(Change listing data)
--- START ---
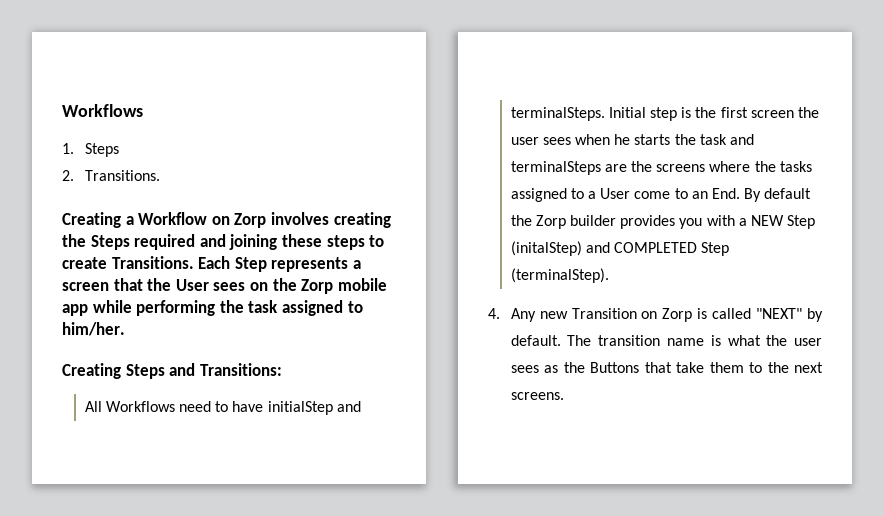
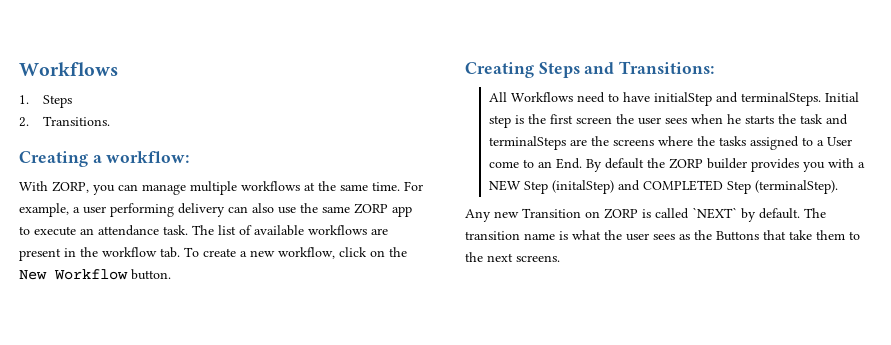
- Creating a Workflow on Zorp involves creating the Steps required and joining these steps to create Transitions. Each Step represents a screen that the User sees on the Zorp mobile app while performing the task assigned to him/her.
+ Creating a workflow:
+ With ZORP, you can manage multiple workflows at the same time. For example, a user performing delivery can also use the same ZORP app to execute an attendance task. The list of available workflows are present in the workflow tab. To create a new workflow, click on the New Workflow button.
- Initial step is the first screen the user sees when he starts the task and terminalSteps are the screens where the tasks assigned to a User come to an End. By default the Zorp builder provides you with a NEW Step (initalStep) and COMPLETED Step (terminalStep).
+ Initial step is the first screen the user sees when he starts the task and terminalSteps are the screens where the tasks assigned to a User come to an End. By default the ZORP builder provides you with a NEW Step (initalStep) and COMPLETED Step (terminalStep).
- 4. Any new Transition on Zorp is called "NEXT" by default.
+ Any new Transition on ZORP is called `NEXT` by default.

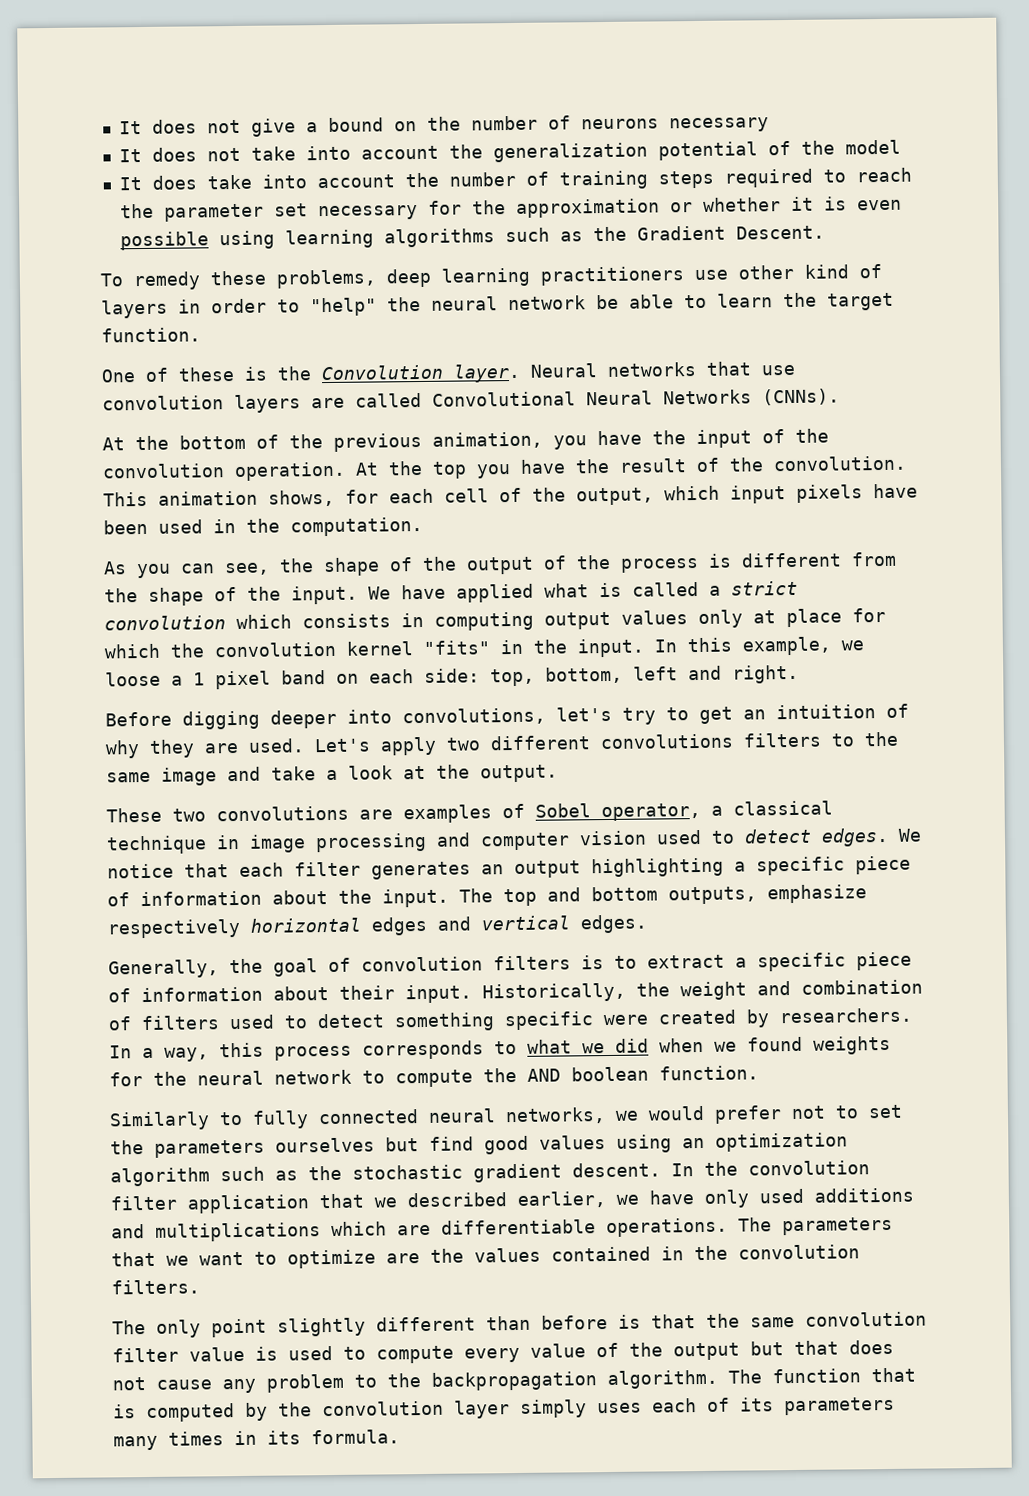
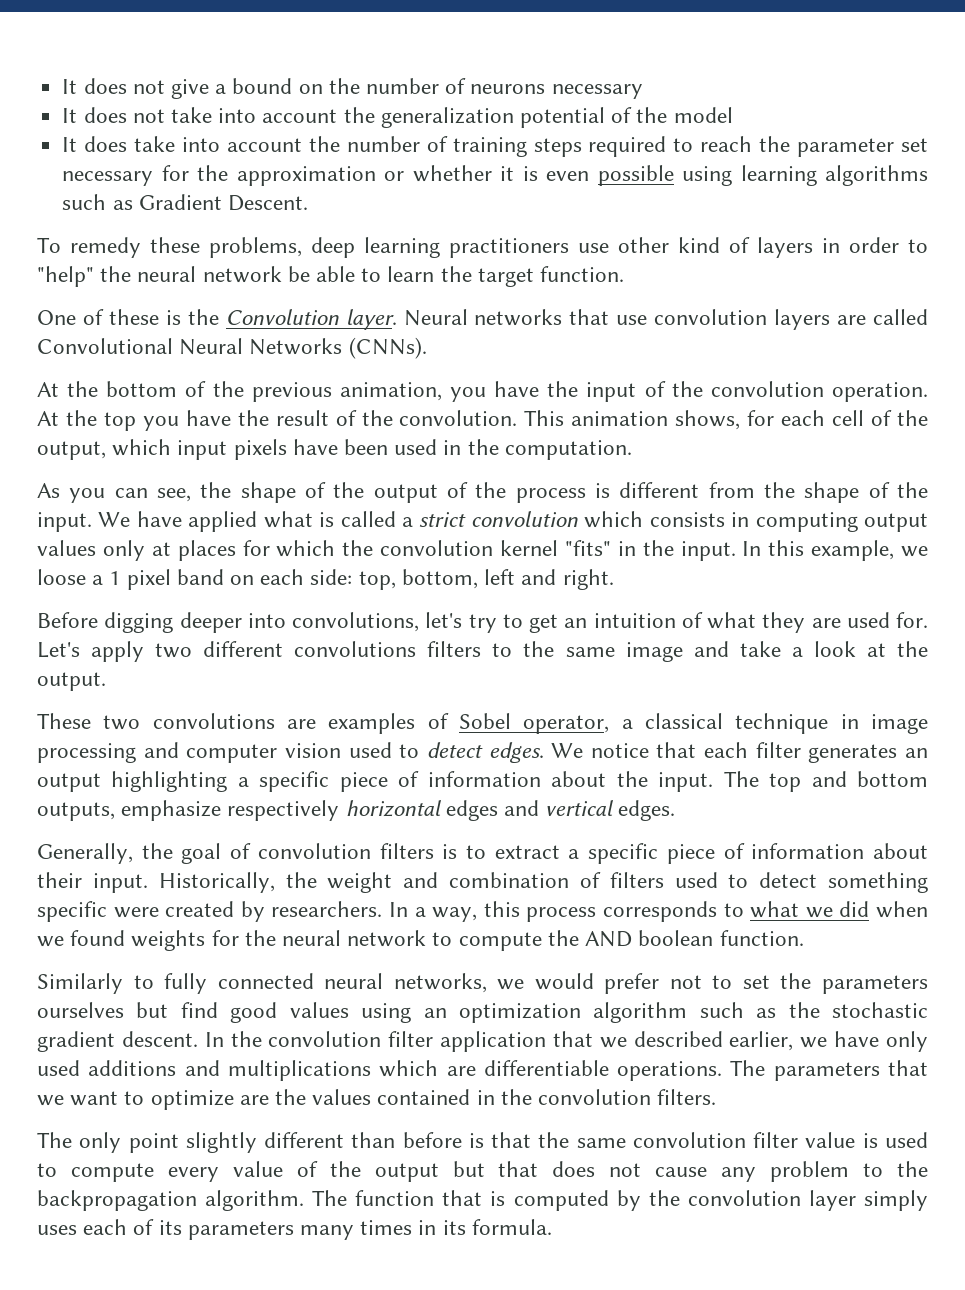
- It does take into account the number of training steps required to reach the parameter set necessary for the approximation or whether it is even possible using learning algorithms such as the Gradient Descent.
+ It does take into account the number of training steps required to reach the parameter set necessary for the approximation or whether it is even possible using learning algorithms such as Gradient Descent.
- We have applied what is called a strict convolution which consists in computing output values only at place for which the convolution kernel "fits" in the input.
+ We have applied what is called a strict convolution which consists in computing output values only at places for which the convolution kernel "fits" in the input.
- Before digging deeper into convolutions, let's try to get an intuition of why they are used.
+ Before digging deeper into convolutions, let's try to get an intuition of what they are used for.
--- END ---
Your answer must be a verbatim copy of the entries above, with no images included.

- Creating a Workflow on Zorp involves creating the Steps required and joining these steps to create Transitions. Each Step represents a screen that the User sees on the Zorp mobile app while performing the task assigned to him/her.
+ Creating a workflow:
+ With ZORP, you can manage multiple workflows at the same time. For example, a user performing delivery can also use the same ZORP app to execute an attendance task. The list of available workflows are present in the workflow tab. To create a new workflow, click on the New Workflow button.
- Initial step is the first screen the user sees when he starts the task and terminalSteps are the screens where the tasks assigned to a User come to an End. By default the Zorp builder provides you with a NEW Step (initalStep) and COMPLETED Step (terminalStep).
+ Initial step is the first screen the user sees when he starts the task and terminalSteps are the screens where the tasks assigned to a User come to an End. By default the ZORP builder provides you with a NEW Step (initalStep) and COMPLETED Step (terminalStep).
- 4. Any new Transition on Zorp is called "NEXT" by default.
+ Any new Transition on ZORP is called `NEXT` by default.

- It does take into account the number of training steps required to reach the parameter set necessary for the approximation or whether it is even possible using learning algorithms such as the Gradient Descent.
+ It does take into account the number of training steps required to reach the parameter set necessary for the approximation or whether it is even possible using learning algorithms such as Gradient Descent.
- We have applied what is called a strict convolution which consists in computing output values only at place for which the convolution kernel "fits" in the input.
+ We have applied what is called a strict convolution which consists in computing output values only at places for which the convolution kernel "fits" in the input.
- Before digging deeper into convolutions, let's try to get an intuition of why they are used.
+ Before digging deeper into convolutions, let's try to get an intuition of what they are used for.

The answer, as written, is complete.